Which method to call first? The following method is the same as the above method?
Test backtracking phenomenon
Backtracking: for example, block the lower right corner of the starting position. When the ball goes below the starting position in the order of lower, right, upper and left, it is found that it is impossible to go in the order of lower, lower, right, upper and left.
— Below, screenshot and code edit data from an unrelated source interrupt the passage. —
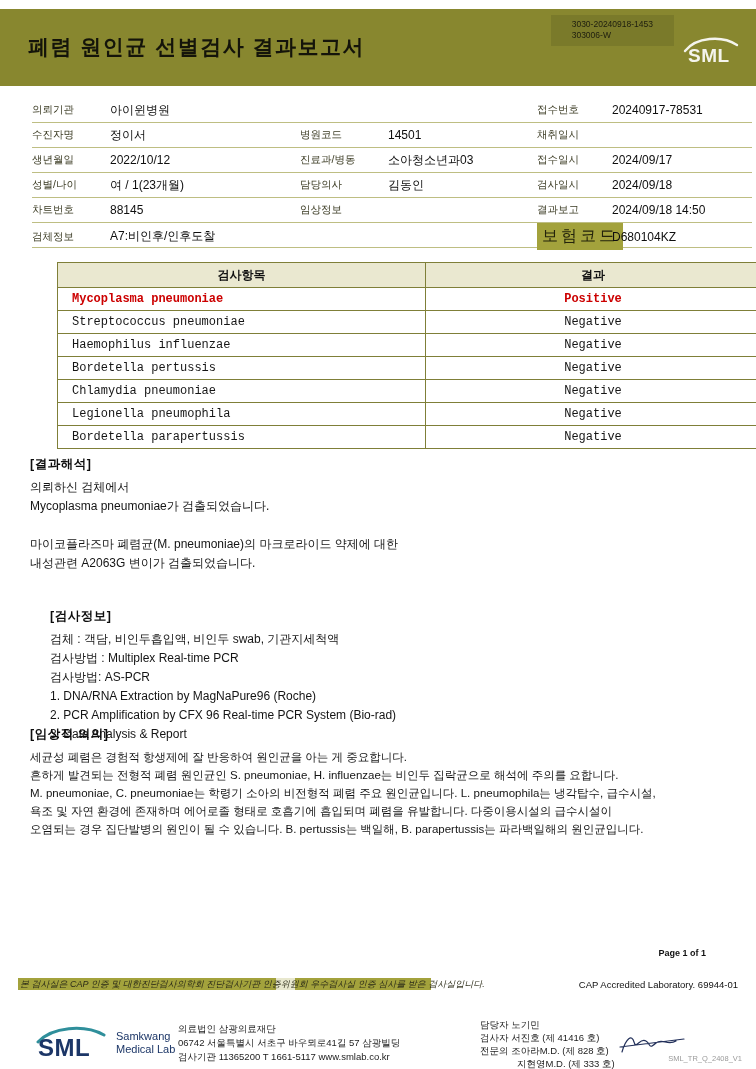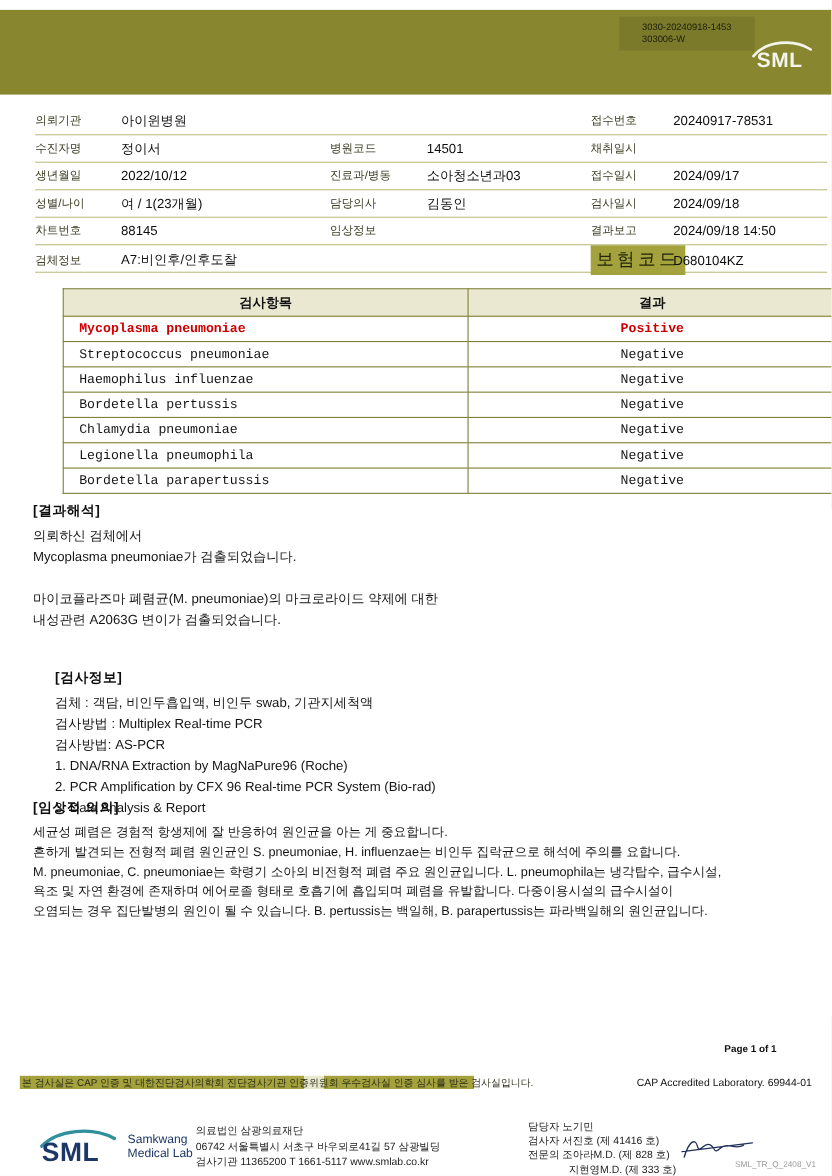--- a/index.html
+++ b/index.html
@@ -19,7 +19,7 @@
   
   .report-header{position:absolute;top:9px;left:0;right:0;height:77px;background:var(--olive);}
   .report-title{position:absolute;left:28px;top:24px;font-size:21px;font-weight:bold;color:#14140a;letter-spacing:1.5px;}
-  .barcode-block{position:absolute;right:70px;top:6px;background:rgba(40,40,15,0.14);padding:4px 21px;font-size:8.5px;line-height:1.35;color:#20200f;}
+  .barcode-block{position:absolute;right:82px;top:6px;background:rgba(40,40,15,0.14);padding:4px 21px;font-size:8.5px;line-height:1.35;color:#20200f;}
   .header-logo{position:absolute;right:16px;top:26px;width:58px;height:40px;}
   .header-logo .sml-txt{position:absolute;left:6px;top:10px;font-size:19px;font-weight:bold;color:#f4f4ec;letter-spacing:0.5px;}
   .header-logo svg{position:absolute;left:0;top:0;}

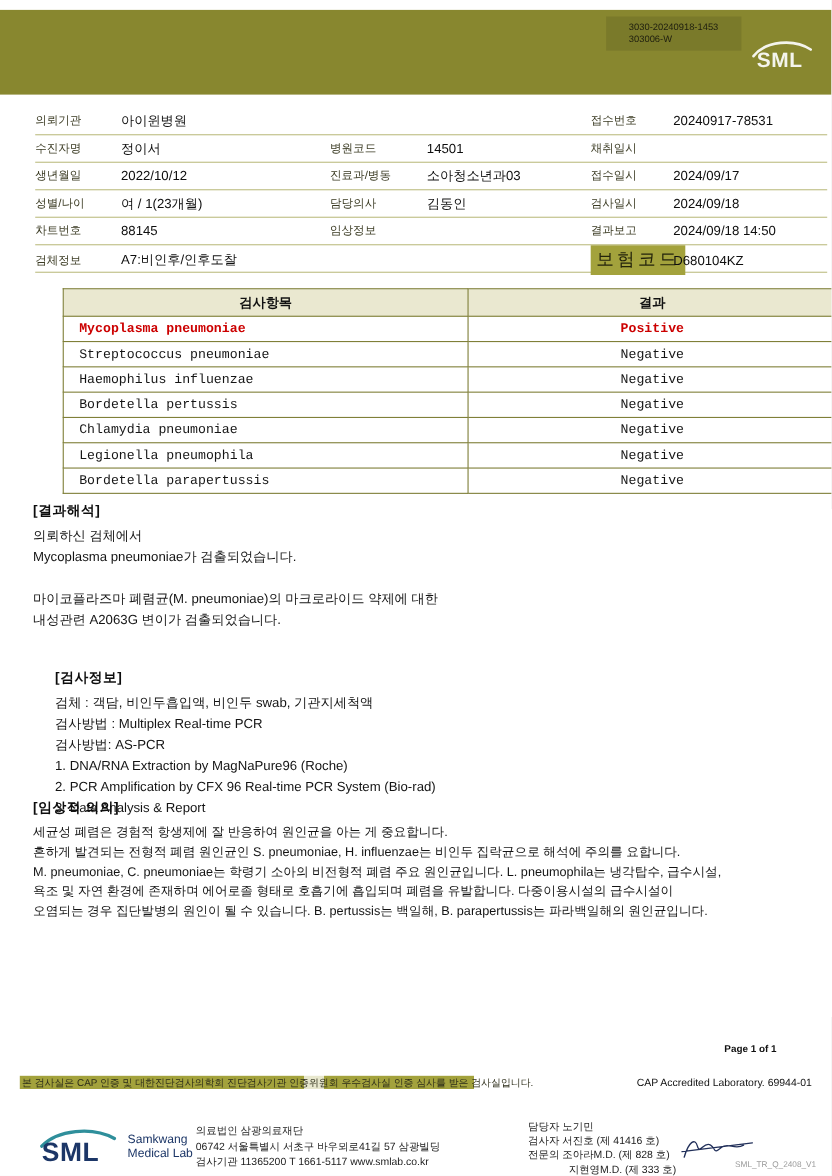--- a/index.html
+++ b/index.html
@@ -78,6 +78,7 @@
 <div class="page">
 
   <div class="report-header">
+    <div class="report-title">폐렴 원인균 선별검사 결과보고서</div>
     <div class="barcode-block">
       <div>3030-20240918-1453</div>
       <div>303006-W</div>

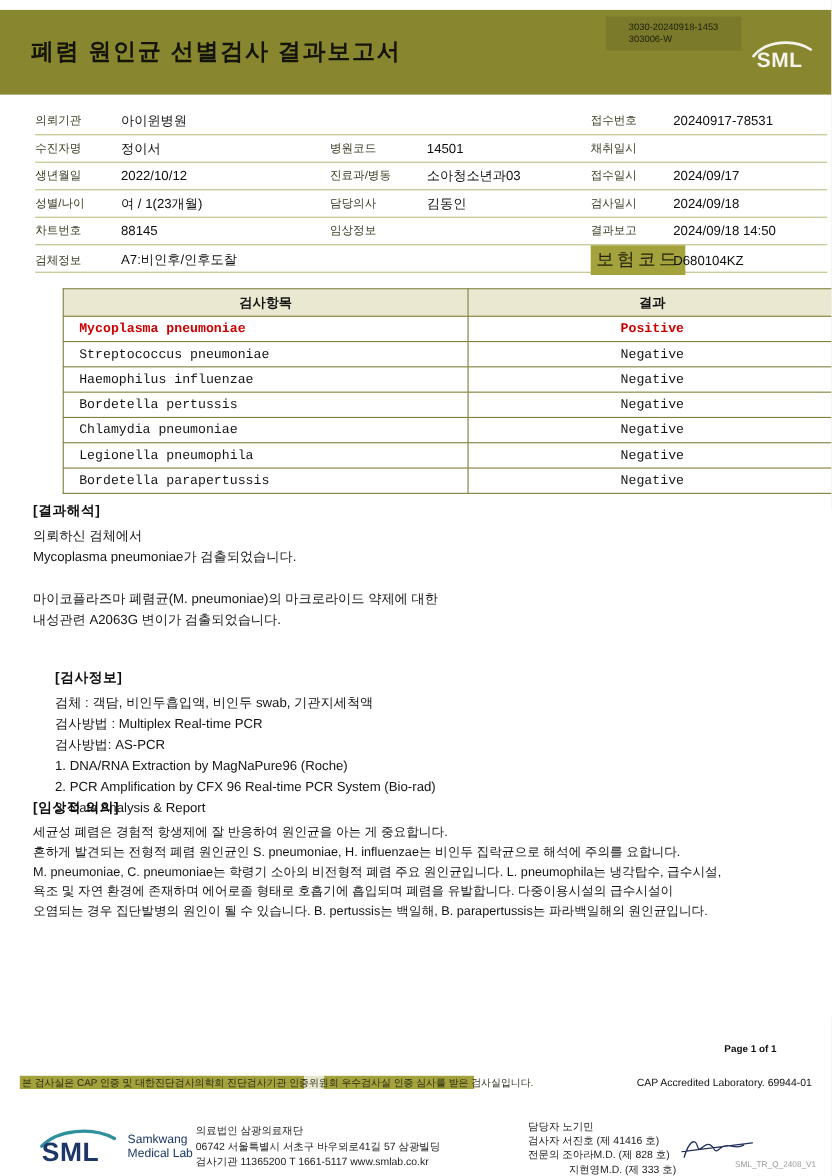--- a/index.html
+++ b/index.html
@@ -53,7 +53,7 @@
   
   .disc{position:absolute;left:18px;font-size:9px;color:#2c2c18;white-space:nowrap;}
   .d1{top:952px;}
-  .d2{top:978px;}
+  .d2{top:978px;font-style:italic;}
   .hl-text{filter:blur(0.45px);padding:1px 2px;}
   .d1 .hl-text{background:linear-gradient(90deg,var(--hl) 0%,var(--hl) 38%,rgba(163,162,60,0.25) 38%,rgba(163,162,60,0.25) 43%,var(--hl) 43%,var(--hl) 100%);}
   .d2 .hl-text{background:linear-gradient(90deg,var(--hl) 0%,var(--hl) 55%,rgba(163,162,60,0.25) 55%,rgba(163,162,60,0.25) 59%,var(--hl) 59%,var(--hl) 88%,transparent 88%);}

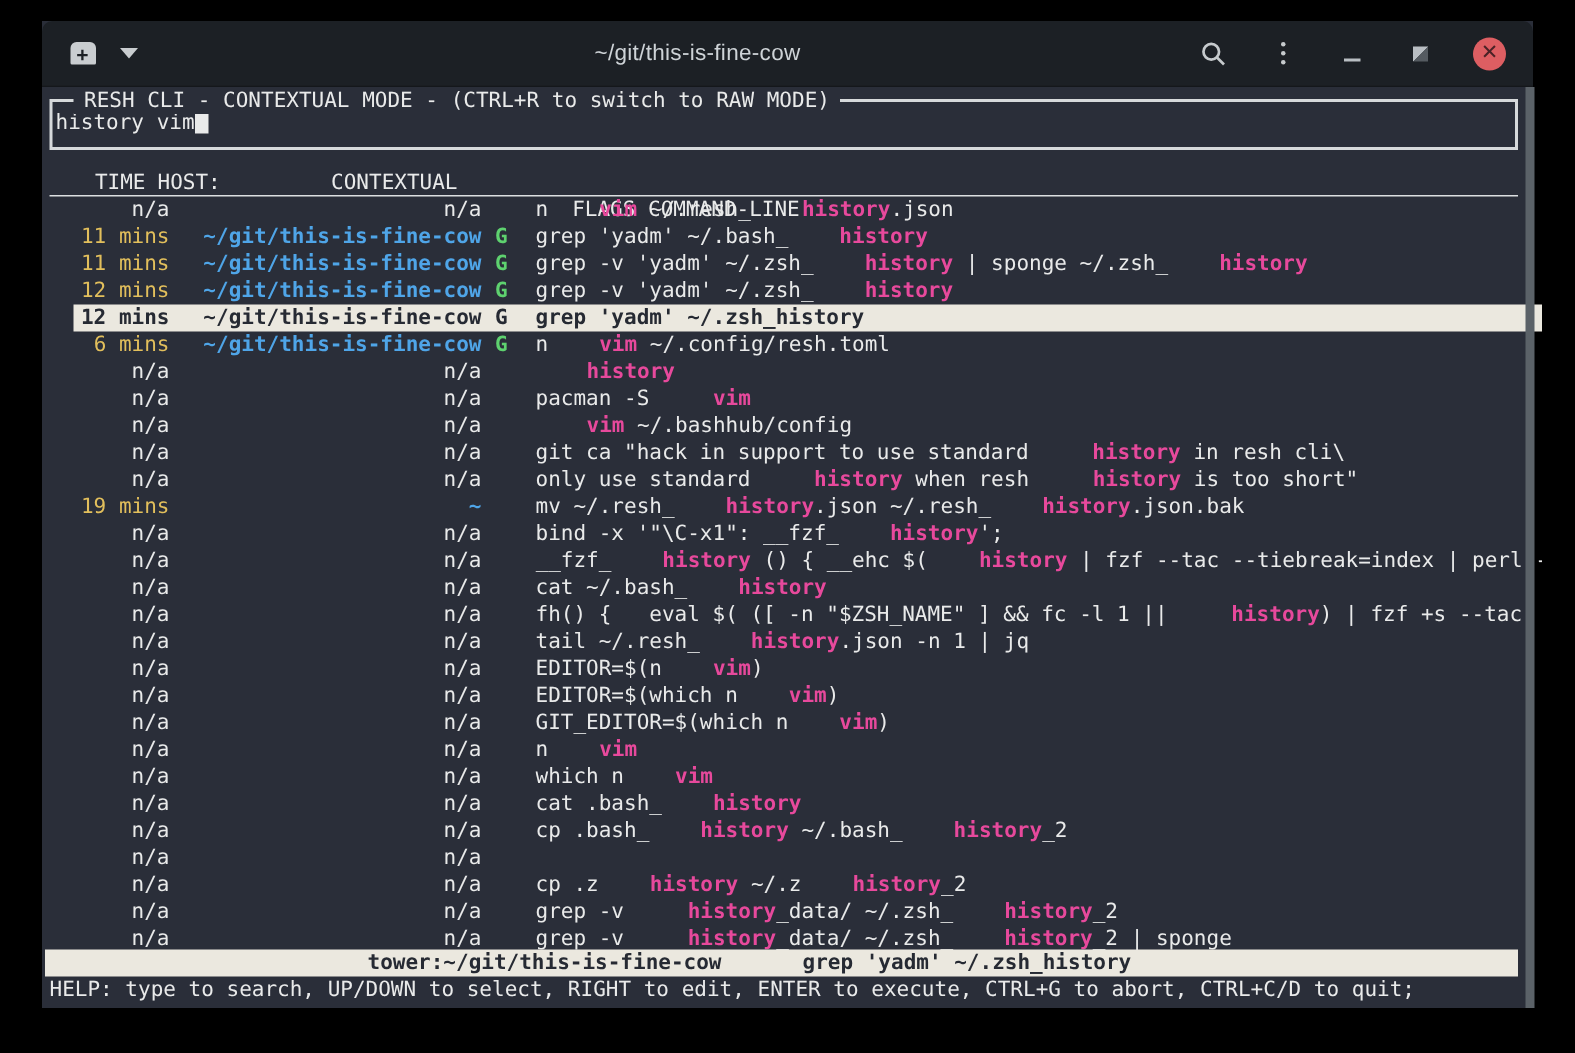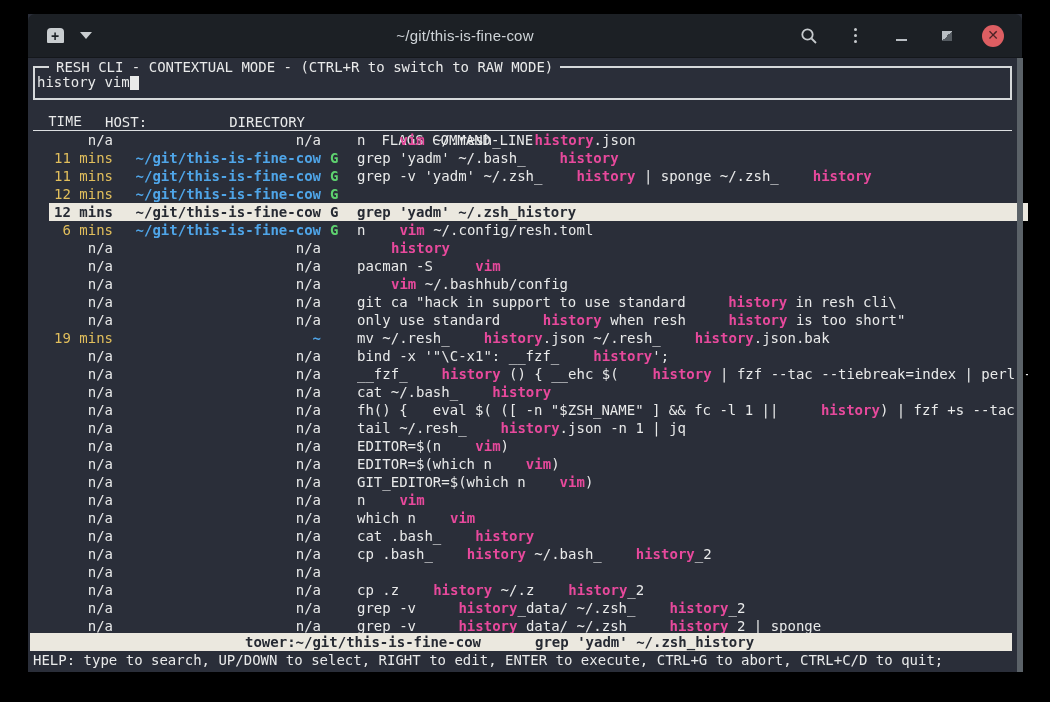--- a/index.html
+++ b/index.html
@@ -40,7 +40,7 @@
   
   .hdr{position:absolute;left:5px;top:55px;width:979px;height:18px;display:flex;
     border-bottom:1px solid #dcdfe1;box-sizing:border-box;white-space:pre;}
-  .col-time{width:64px;text-align:center;flex:none;font-family:Liberation Mono, monospace;}
+  .col-time{width:64px;text-align:right;flex:none;}
   .hdr-dir{width:200px;margin-left:8px;display:flex;justify-content:space-between;flex:none;align-items:center;}
   .hdr-rest{margin-left:9px;white-space:pre;}
   

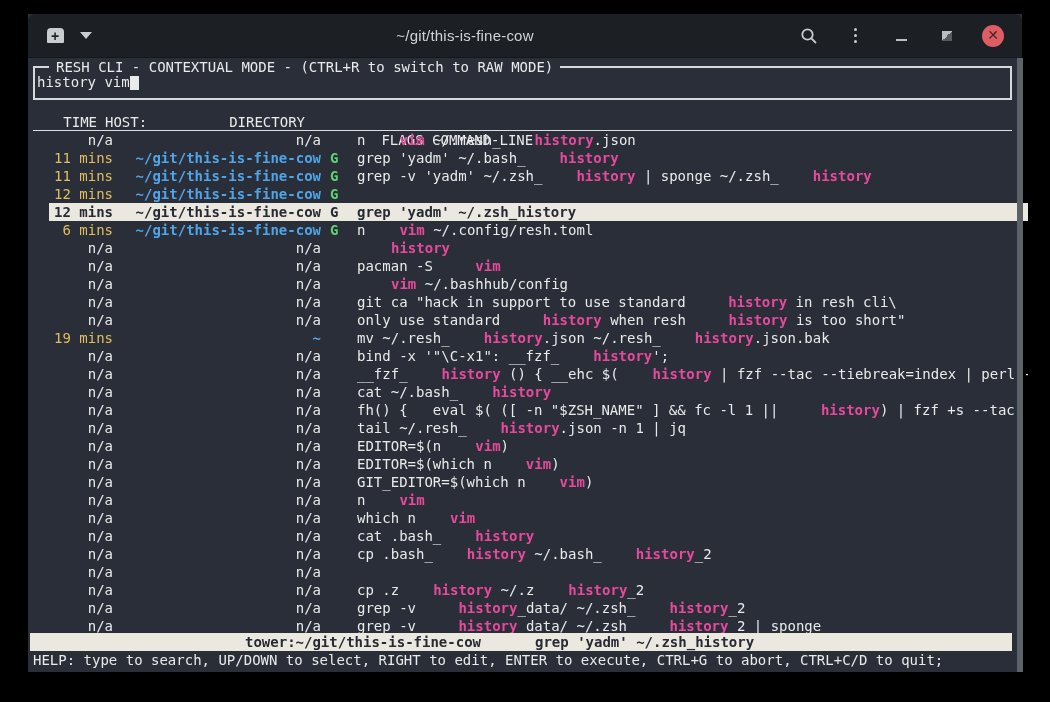--- a/index.html
+++ b/index.html
@@ -115,7 +115,7 @@
       <span class="col-time">TIME</span>
       <span class="hdr-dir">
         <span>HOST:</span>
-        <span>DIRECTORY</span>
+        <span>CONTEXTUAL</span>
       </span>
       <span class="hdr-rest">
         <span>FLAGS</span><span> </span><span>COMMAND-LINE</span>

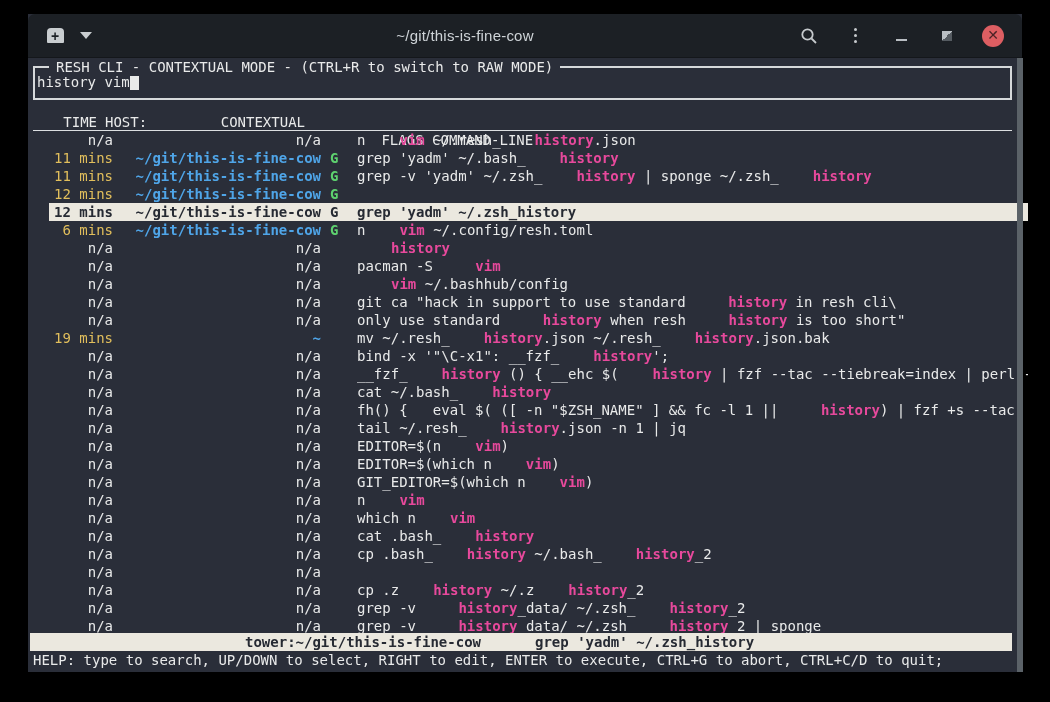--- a/index.html
+++ b/index.html
@@ -126,7 +126,7 @@
         <div class="row"><span class="c-time">n/a</span><span class="c-dir">n/a</span><span class="c-flag"></span><span class="c-cmd">n<span class="hl">vim</span> ~/.resh_<span class="hl">history</span>.json</span></div>
         <div class="row"><span class="c-time t-val">11 mins</span><span class="c-dir d-val">~/git/this-is-fine-cow</span><span class="c-flag">G</span><span class="c-cmd">grep 'yadm' ~/.bash_<span class="hl">history</span></span></div>
         <div class="row"><span class="c-time t-val">11 mins</span><span class="c-dir d-val">~/git/this-is-fine-cow</span><span class="c-flag">G</span><span class="c-cmd">grep -v 'yadm' ~/.zsh_<span class="hl">history</span> | sponge ~/.zsh_<span class="hl">history</span></span></div>
-        <div class="row"><span class="c-time t-val">12 mins</span><span class="c-dir d-val">~/git/this-is-fine-cow</span><span class="c-flag">G</span></div>
+        <div class="row"><span class="c-time t-val">12 mins</span><span class="c-dir d-val">~/git/this-is-fine-cow</span><span class="c-flag">G</span><span class="c-cmd">grep -v 'yadm' ~/.zsh_<span class="hl">history</span></span></div>
         <div class="row selected"><span class="c-time t-val">12 mins</span><span class="c-dir d-val">~/git/this-is-fine-cow</span><span class="c-flag">G</span><span class="c-cmd">grep 'yadm' ~/.zsh_history</span></div>
         <div class="row"><span class="c-time t-val">6 mins</span><span class="c-dir d-val">~/git/this-is-fine-cow</span><span class="c-flag">G</span><span class="c-cmd">n<span class="hl">vim</span> ~/.config/resh.toml</span></div>
         <div class="row"><span class="c-time">n/a</span><span class="c-dir">n/a</span><span class="c-flag"></span><span class="c-cmd"><span class="hl">history</span></span></div>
At this time, the position will become 3. At this time, it will return to the starting position. After returning to the starting position, it will be found that it is impossible to go below the starting position, so it will go to the right [ When the four directions of a certain position fail to go, it will return to the previous stack and detect according to the next direction of the direction that has just gone.]